Personagens
Enquanto não há assuntos melhores, vamos então falando das categorias que animam a ficção narrativa. Ontem comentava-se a necessidade ou «dispensabilidade» da intervenção do narrador nos diálogos, hoje falemos de personagens. Reparo com frequência que nos cursos de Escrita Criativa ensinam (e bem) que as personagens têm de ser bem recortadas, não podem ter apenas duas dimensões (o que acontece muito nos livros dos principiantes) e que o comportamento deve ser consistente com o que delas foi dito.

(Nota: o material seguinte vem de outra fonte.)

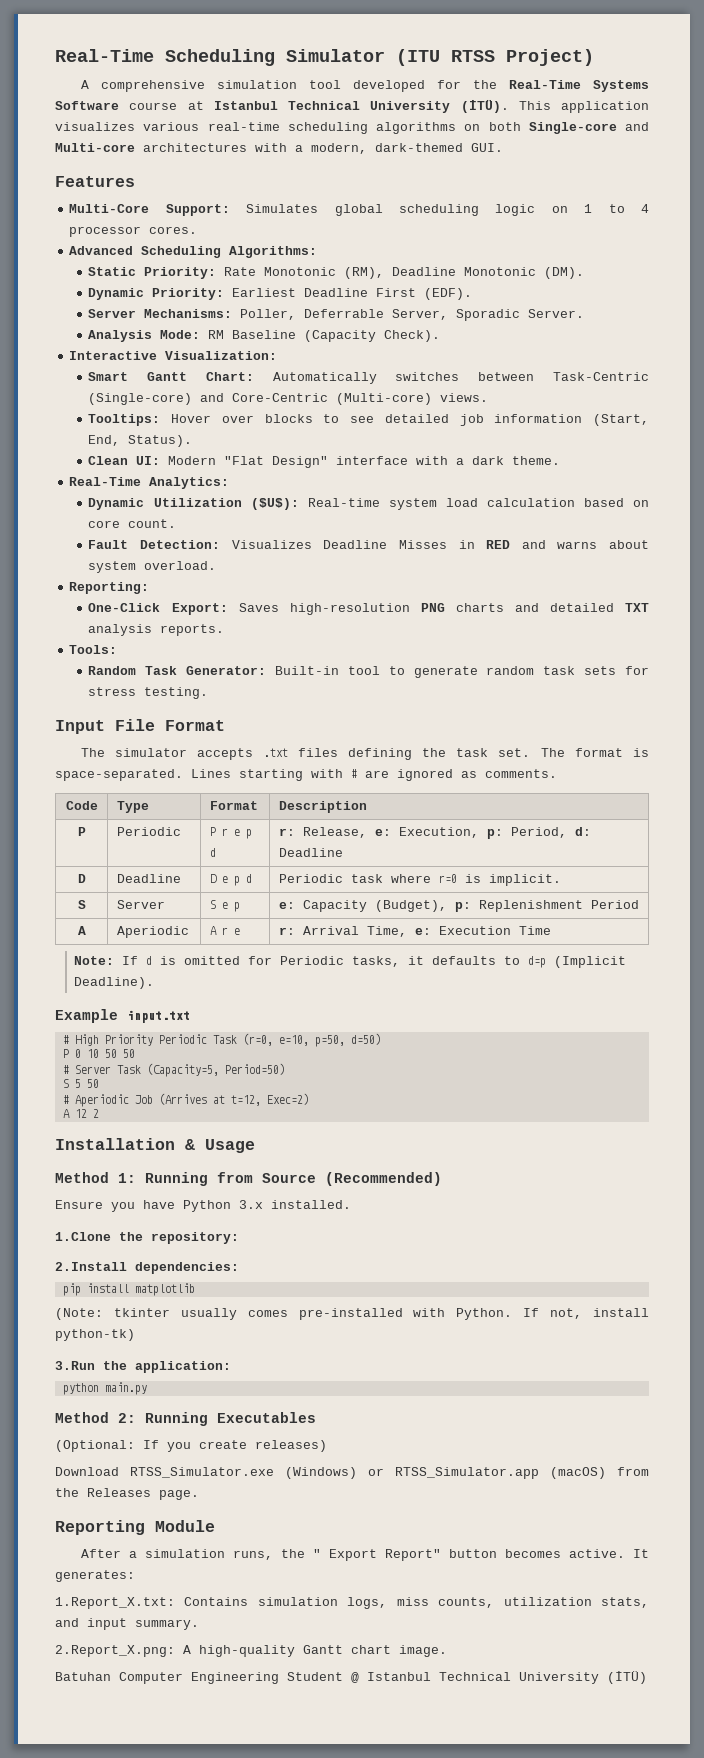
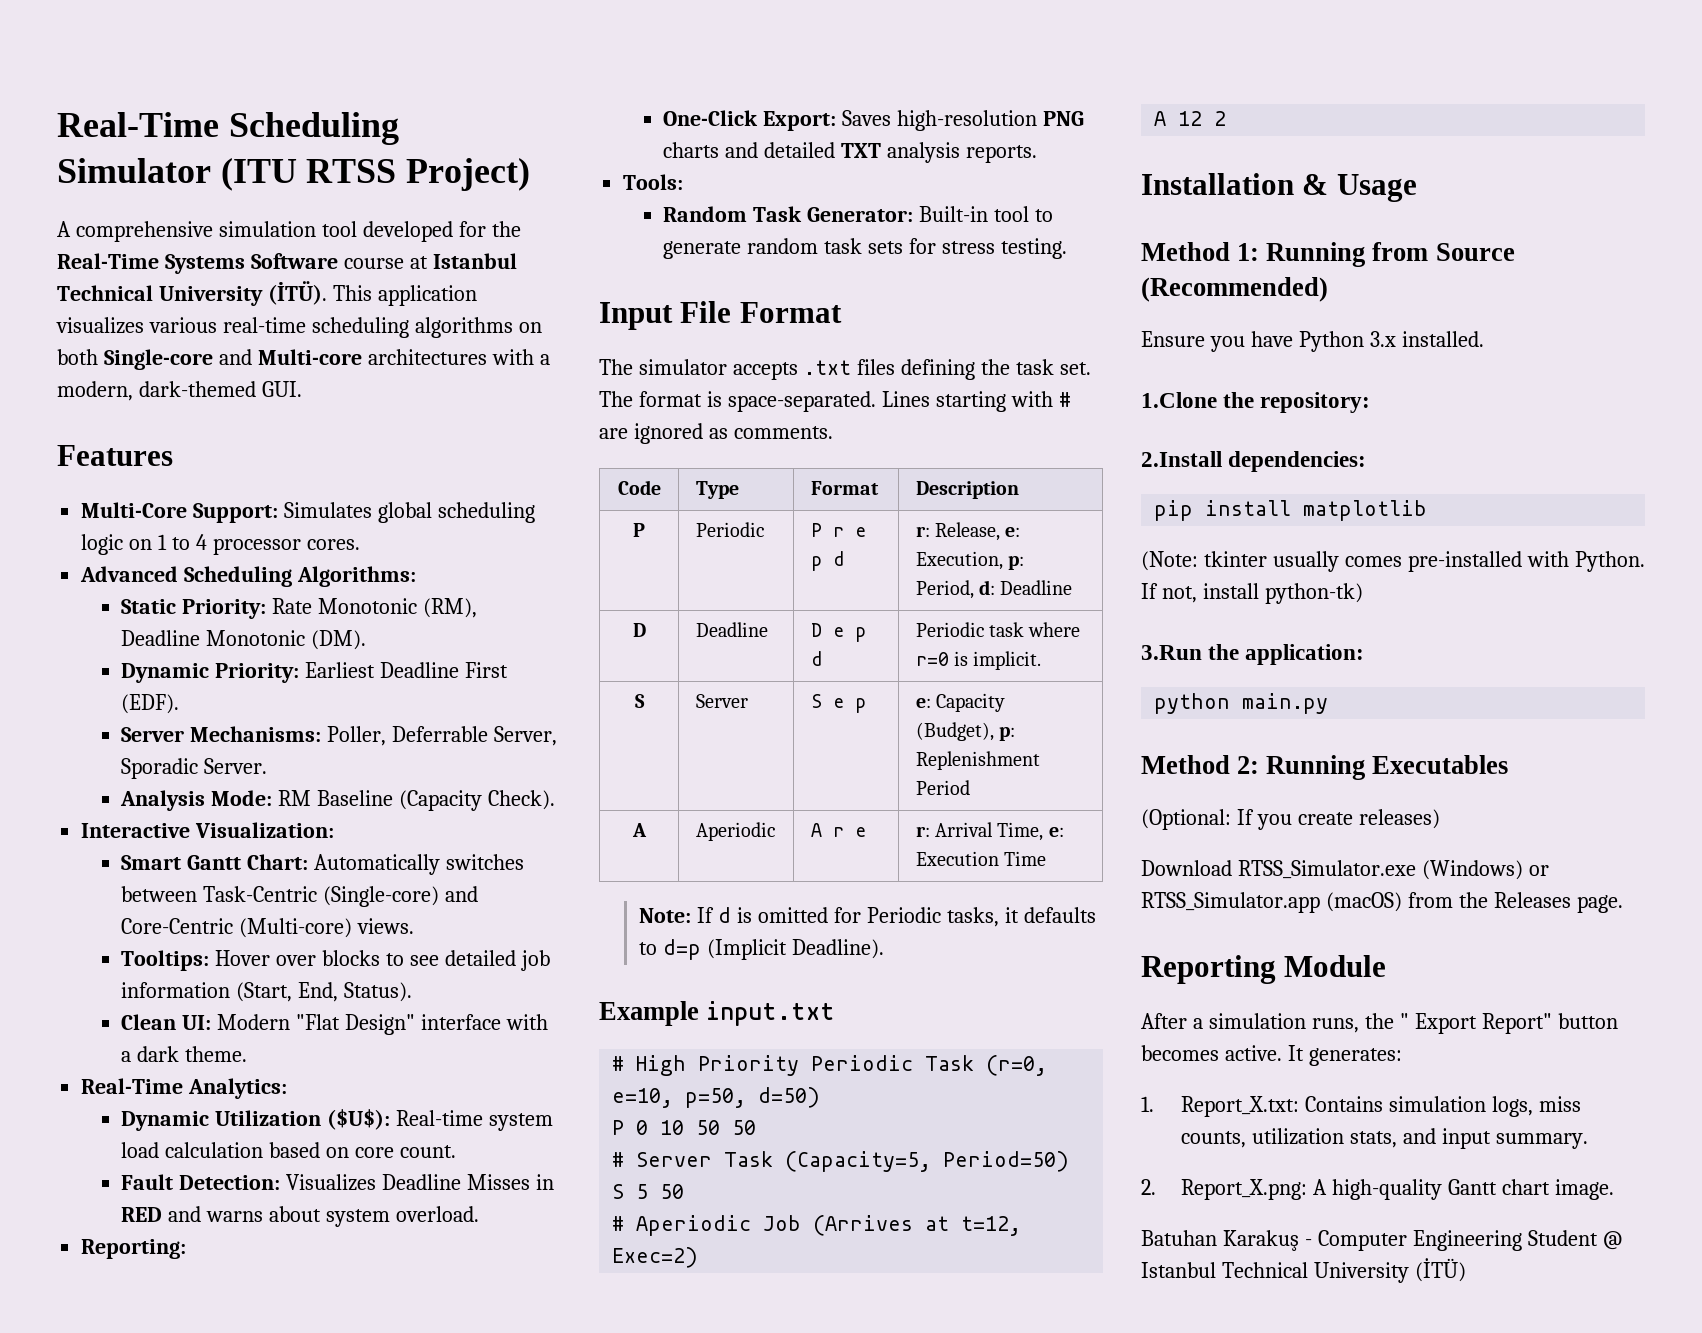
- 1.Report_X.txt: Contains simulation logs, miss counts, utilization stats, and input summary.
+ 1. Report_X.txt: Contains simulation logs, miss counts, utilization stats, and input summary.
- 2.Report_X.png: A high-quality Gantt chart image.
+ 2. Report_X.png: A high-quality Gantt chart image.
- Batuhan Computer Engineering Student @ Istanbul Technical University (İTÜ)
+ Batuhan Karakuş - Computer Engineering Student @ Istanbul Technical University (İTÜ)

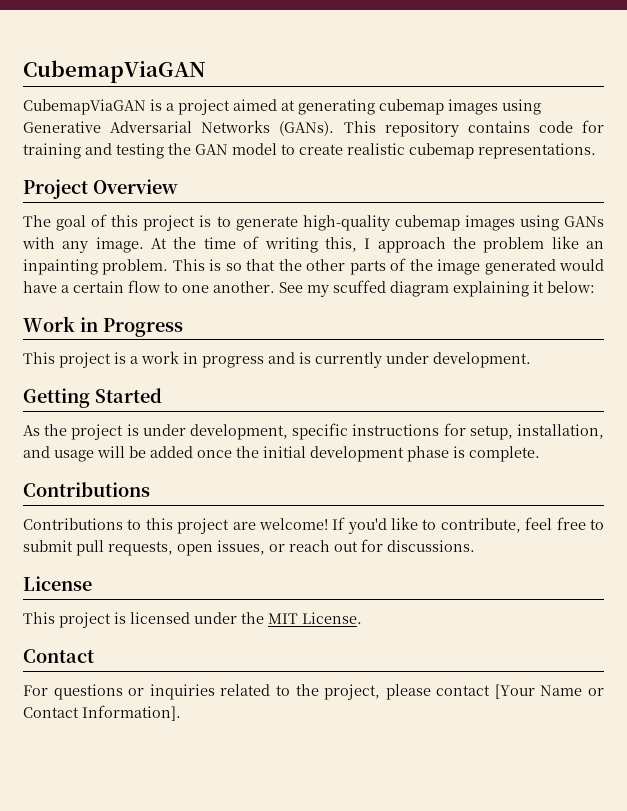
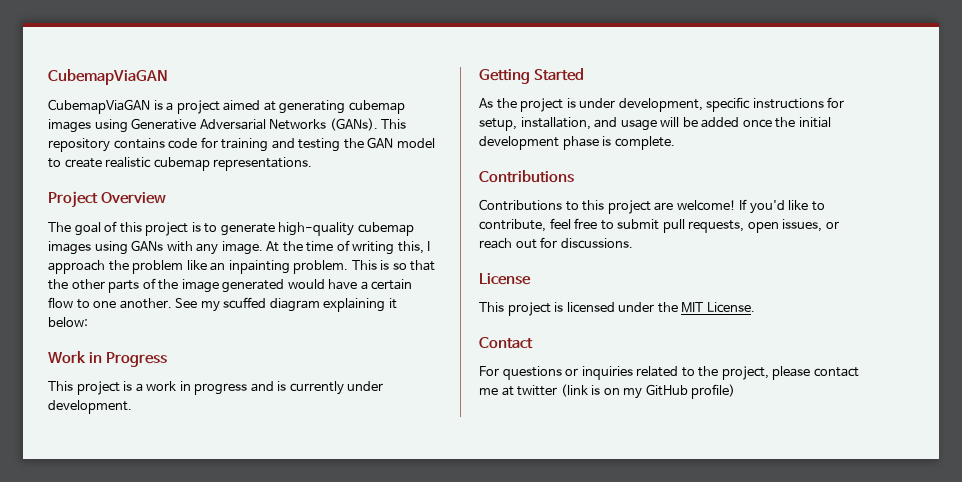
- For questions or inquiries related to the project, please contact [Your Name or Contact Information].
+ For questions or inquiries related to the project, please contact me at twitter (link is on my GitHub profile)

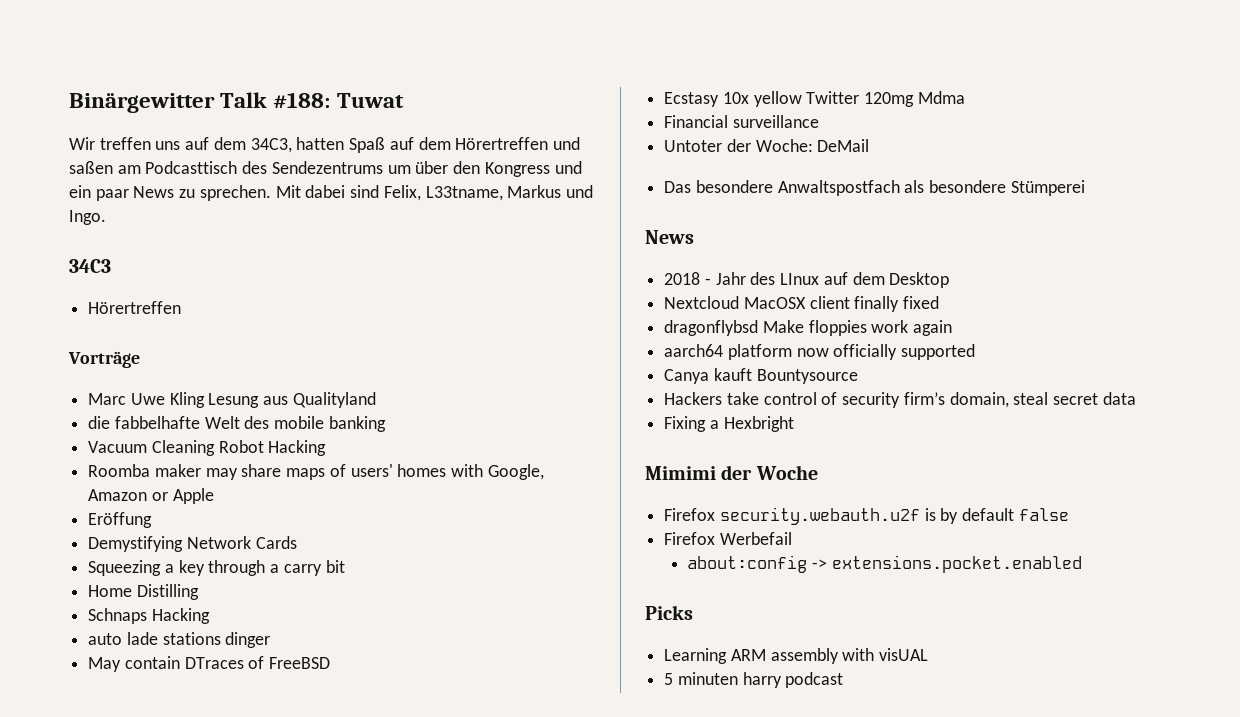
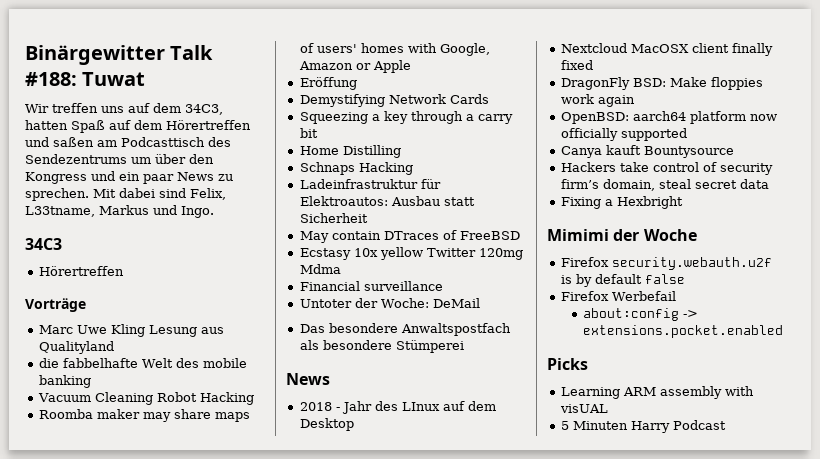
- auto lade stations dinger
+ Ladeinfrastruktur für Elektroautos: Ausbau statt Sicherheit
- dragonflybsd Make floppies work again
+ DragonFly BSD: Make floppies work again
- aarch64 platform now officially supported
+ OpenBSD: aarch64 platform now officially supported
- 5 minuten harry podcast
+ 5 Minuten Harry Podcast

E quase de certeza fazem exercícios de descrição de personagens, quiçá um pouco exaustivos, o que como exercício até está bem, mas nem sempre funciona numa história. Estou a ler, por exemplo, um romance inglês em que a narradora está permanentemente a dizer como estão vestidas as personagens com que se vai encontrando; e, mesmo que isso ajude a que as integremos em determinado meio ou classe social ou e diga algo essencial do seu carácter, a mim, pronto, irrita-me tanta descrição. Às vezes, enviam-me originais nos quais se vê bem que os autores não entenderam o que era construir personagens com densidade; esforçam-se tanto nas descrições das suas figuras que acabam a ser ridículos, acrescentando até o peso e a altura. Enfim, os actos e as atitudes são o que fazem as personagens acima de tudo; para mim, a descrição é apenas mais uma coisa, e nem sempre a mais importante.
Um romance que fez furor há uns anos, A Sombra do Vento, de Carlos Ruiz Zafón, tem uma deliciosa personagem, extremamente bem construída: Fermín Romero de Torres, um livreiro inesquecível. A tradução é de J. Teixeira de Aguilar.